Il complesso fortificato dovette subire interventi di restauro nel 1406, sotto il governo di Francesco Foscari. Lo storico Antonio Cambruzzi ricorda che lo stesso rettore, sorvegliando l’andamento dei lavori, scivolò dall’impalcatura, precipitando «su un pezzo di muro fatto di fresco», ma restò illeso grazie all’intercessione dei Santi patroni Vittore e Corona. L’episodio è istoriato in una lunetta seicentesca affrescata nel chiostro del Santuario di San Vittore, che effigia anche il complesso del castello. La terza fase, risalente alla seconda metà del XVI secolo, corrisponde alla sopraelevazione fino al livello attuale che ha inglobato la merlatura ghibellina. Le murature furono riparate dopo il crollo delle campane a seguito di un violentissimo temporale nel 1579, narrato dal Cambruzzi, che causò lo sfondamento delle strutture lignee, dei solai e delle scale. In questa occasione furono rifatte le campane, delle quali la maggiore «accresciuta di 800 libbre» fu collocata sulla torre del castello, mentre la minore fu posta sulla Torre dell’Orologio. Nel 1676 la grande campana del peso di 3600 libbre fu sostituita con l’attuale di 3800 libbre, realizzata da Antonio Trabucchi di Bormio, come attestano data e nome incisi nel bronzo. Essa fu la sola in città a non essere requisita dalle truppe austro ungariche durante l’invasione del 1917-18
Con il venir meno della funzione strategica e difensiva del castello, culminata con la soppressione dell’incarico del castellano nel 1591, la Torre del Campanon ha assunto per la città una funzione simbolica con il solo scopo di avvisare la cittadinanza di incendi o situazioni di pericolo o chiamare a raccolta in particolari circostanze.
Il recupero conservativo delle strutture lignee interne e la messa in sicurezza del percorso per raggiungere la sommità della Torre hanno consentito di renderla fruibile dominando con lo sguardo l’intera vallata feltrina.
Museo civico-archeologico
Via Lorenzo Luzzo, 23
Il Museo civico-archeologico, nel cinquecentesco palazzo Villabruna, dal 2022 si presenta rinnovato. La nuova sezione a piano terra illustra la fisionomia della città nel periodo romano, avvalendosi di moderne tecnologie multimediali e con un’impostazione didattica. Nell’ampio atrio sei capitelli ionico-italici del I sec. a.C., rinvenuti in via Cornarotta, accanto ad uno corinzieggiante del I sec. d.C., emerso nel 1926 durante i lavori di sistemazione di Piazza Duomo, offrono un eloquente saggio dell’edilizia pubblica dell’antica Feltria. Nella prima sala si fa cenno alla fase preromana, mentre nella seconda sono proposti esempi di scultura: dall’enigmatica testa di satiro del I sec. d.C., rinvenuta nel 1935 tra via Mezzaterra e piazza Trento e Trieste, al busto di efebo della fine I-inizio II sec. d.C., copia dall’originale di Policleto, scoperto entro la muratura dei palazzetti Bovio-Da Comirano.

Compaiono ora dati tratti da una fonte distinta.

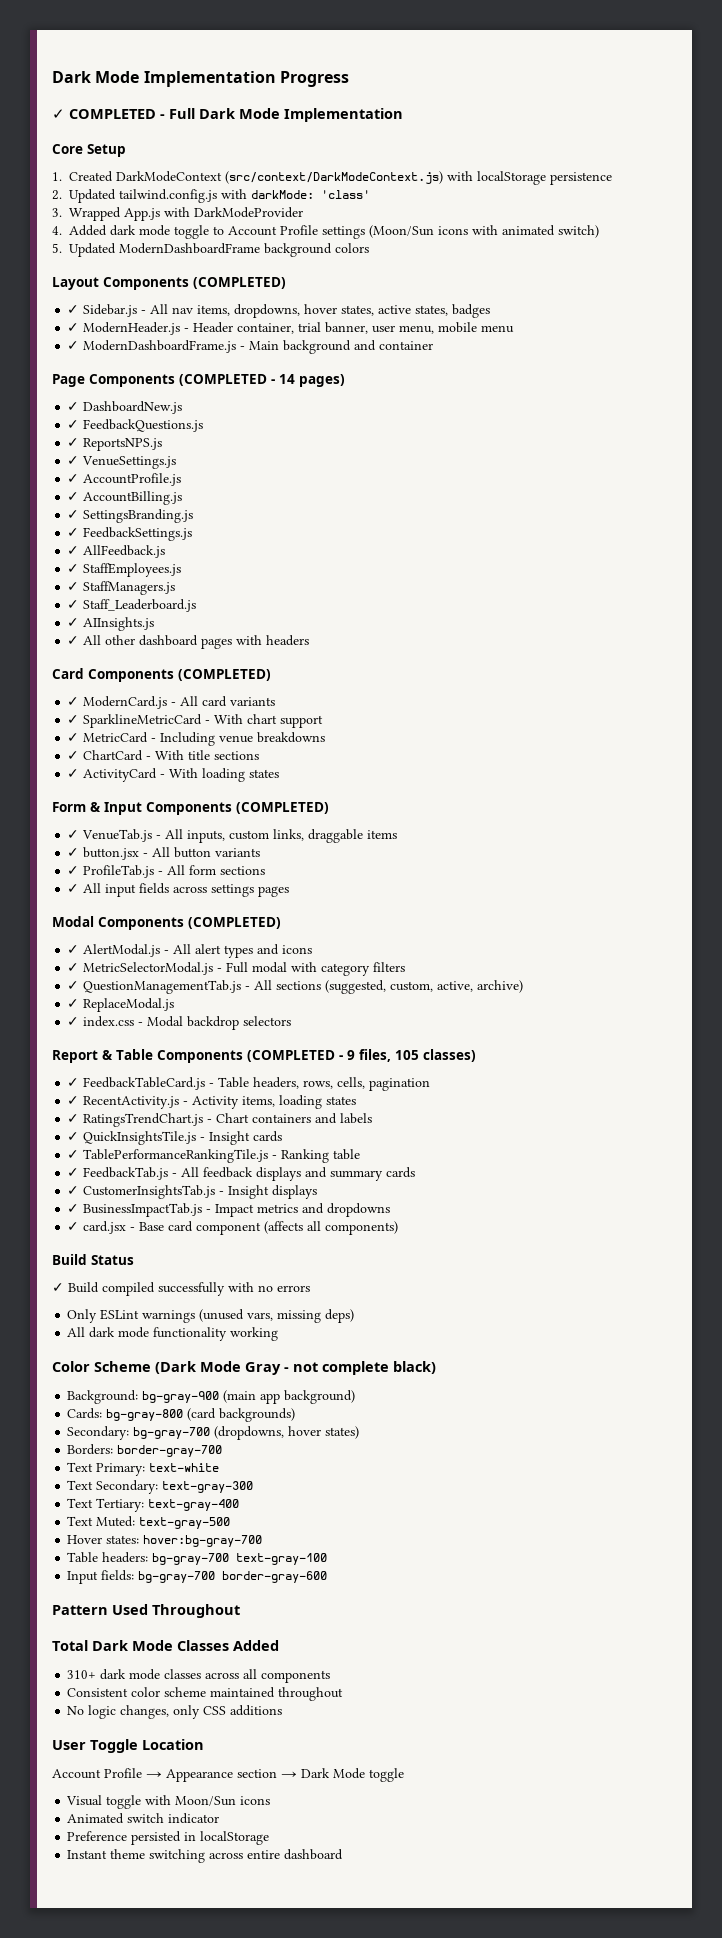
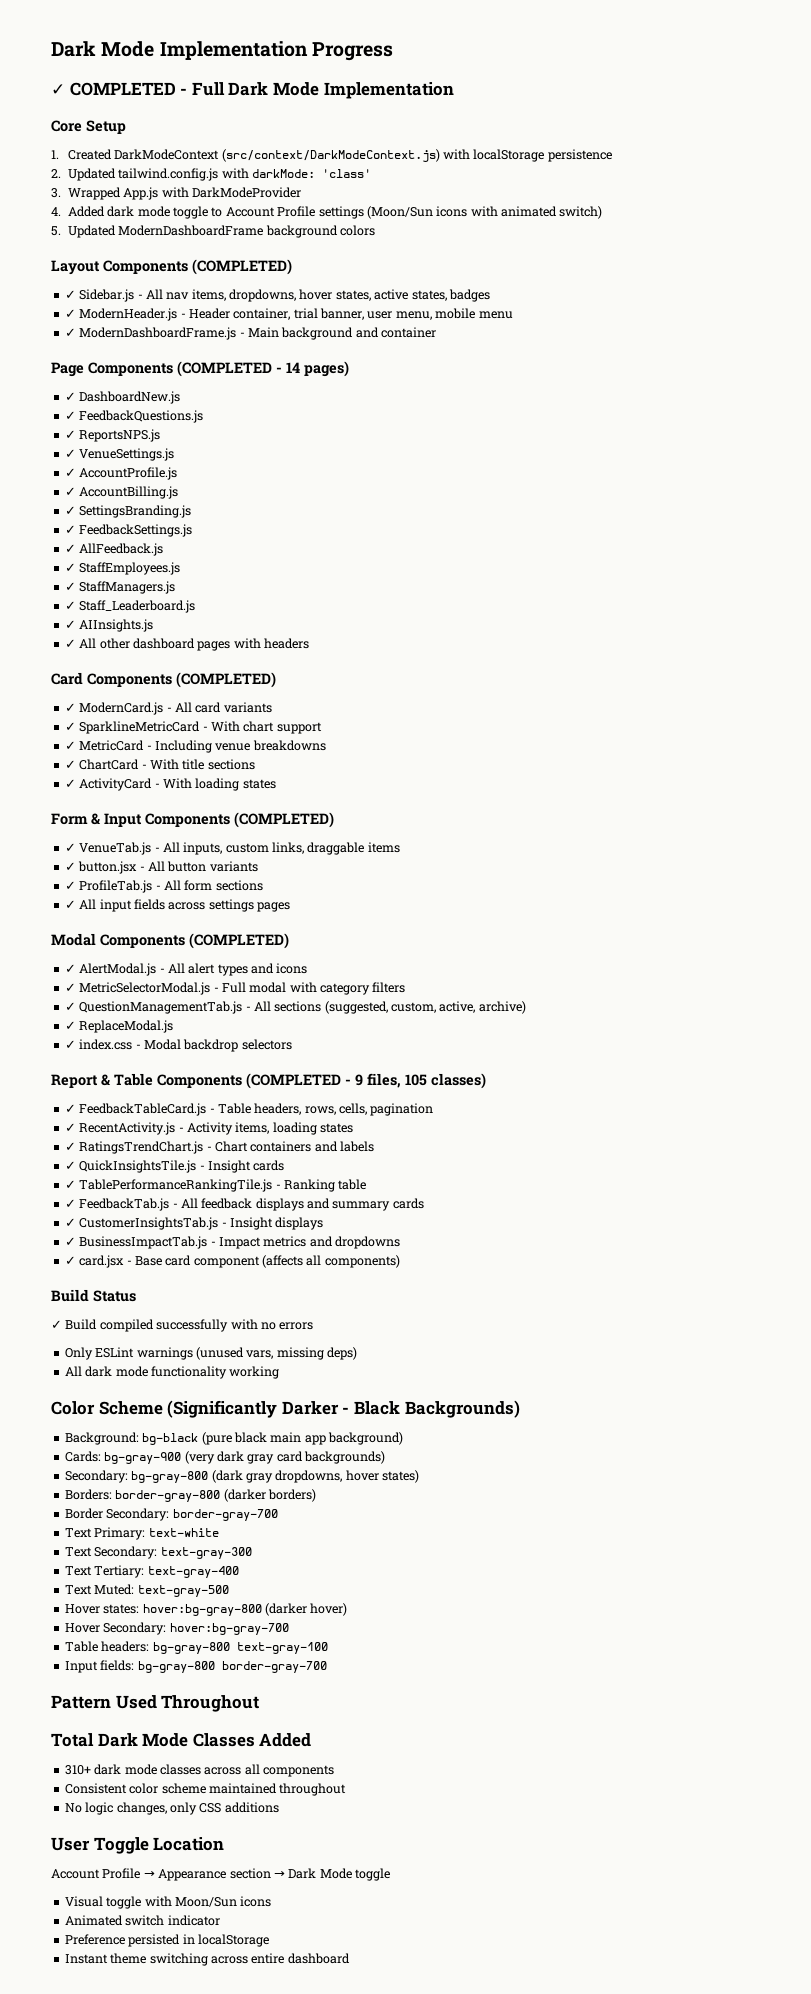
- Color Scheme (Dark Mode Gray - not complete black)
- Background: bg-gray-900 (main app background)
- Cards: bg-gray-800 (card backgrounds)
- Secondary: bg-gray-700 (dropdowns, hover states)
- Borders: border-gray-700
+ Color Scheme (Significantly Darker - Black Backgrounds)
+ Background: bg-black (pure black main app background)
+ Cards: bg-gray-900 (very dark gray card backgrounds)
+ Secondary: bg-gray-800 (dark gray dropdowns, hover states)
+ Borders: border-gray-800 (darker borders)
+ Border Secondary: border-gray-700
- Hover states: hover:bg-gray-700
+ Hover states: hover:bg-gray-800 (darker hover)
+ Hover Secondary: hover:bg-gray-700
- Table headers: bg-gray-700 text-gray-100
+ Table headers: bg-gray-800 text-gray-100
- Input fields: bg-gray-700 border-gray-600
+ Input fields: bg-gray-800 border-gray-700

La terza sala ospita la monumentale statua di Esculapio, in marmo pario, dell’inizio del II sec. d.C., rinvenuta nel 1974 nell’area archeologica del Duomo. Vi trova posto anche l’ara della divinità italica Anna Perenna, venuta alla luce nel 1922 durante gli scavi per la costruzione della canonica della Cattedrale. Nella terza sala sono collocate basi di statua e lapidi le cui iscrizioni, adeguatamente spiegate, consentono di conoscere le strutture amministrative, le magistrature, i sacerdoti, le corporazioni operanti in città e alcune gentes di rilievo. Si spazia dalla base di statua a Gaio Firmio Rufino, patrono del collegio dei fabri (artigiani), dei dendrophori (commercianti di legnami) e dei centonarii (fabbricanti di stoffe) di Feltre e della misteriosa Berua, a quella che, menzionando un lascito in memoria del ricco Ostilio Flaminino, ricorda il giorno natale della città. Insolita è la vicenda del «pretoriano sepolto due volte», Lucio Oclazio Fiorentino, ricordato in un’iscrizione lapidea emersa dopo l’alluvione del 1564 tra le ghiaie del torrente Colmeda e, al tempo stesso, in una stele rinvenuta lungo la via Cassia, concessa in prestito dal Museo nazionale romano alle Terme di Diocleziano.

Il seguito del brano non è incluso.